Material supplied:
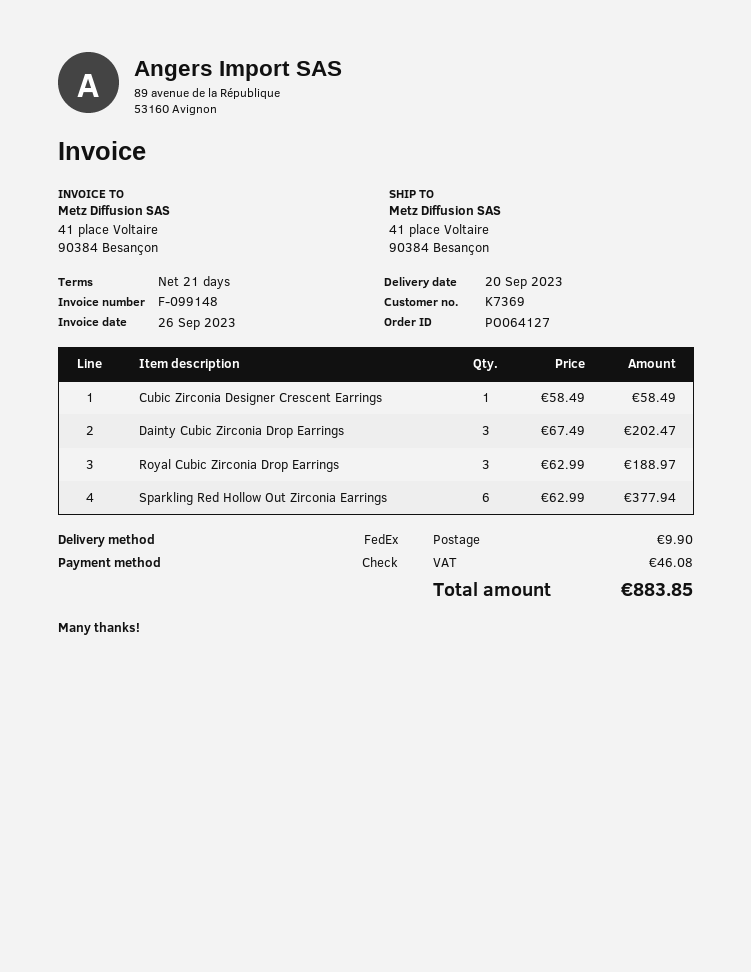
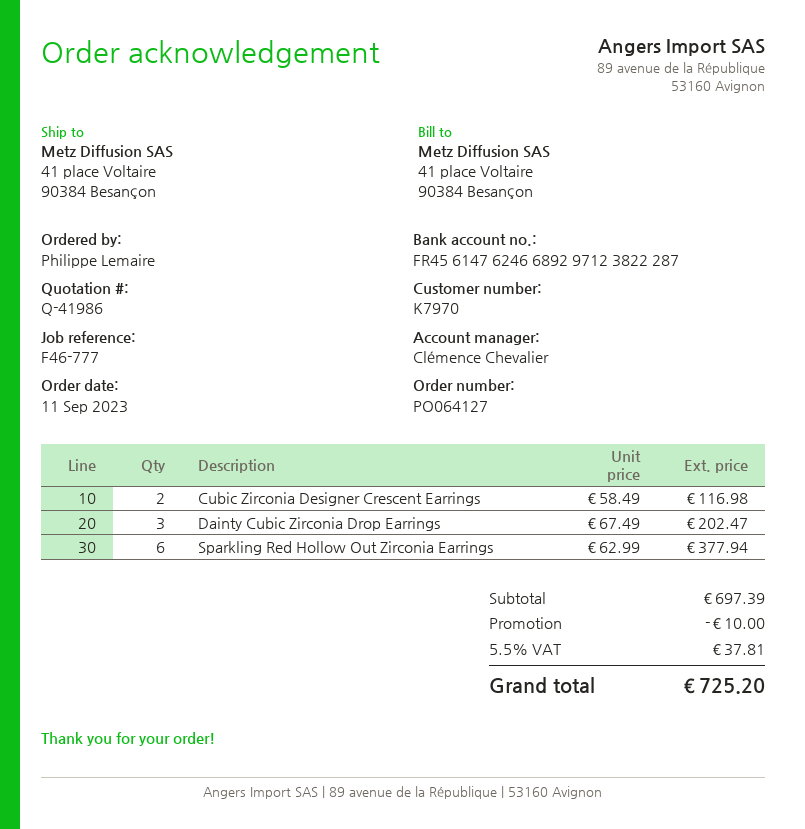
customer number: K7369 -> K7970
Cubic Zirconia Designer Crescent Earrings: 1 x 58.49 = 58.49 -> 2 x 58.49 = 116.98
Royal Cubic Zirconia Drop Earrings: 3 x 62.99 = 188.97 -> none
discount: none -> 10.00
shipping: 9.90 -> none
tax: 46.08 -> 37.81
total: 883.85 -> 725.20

Brief: Please tally the lines of the entries that contain the string "none" and reply with the count alone.

Exercise answer: 3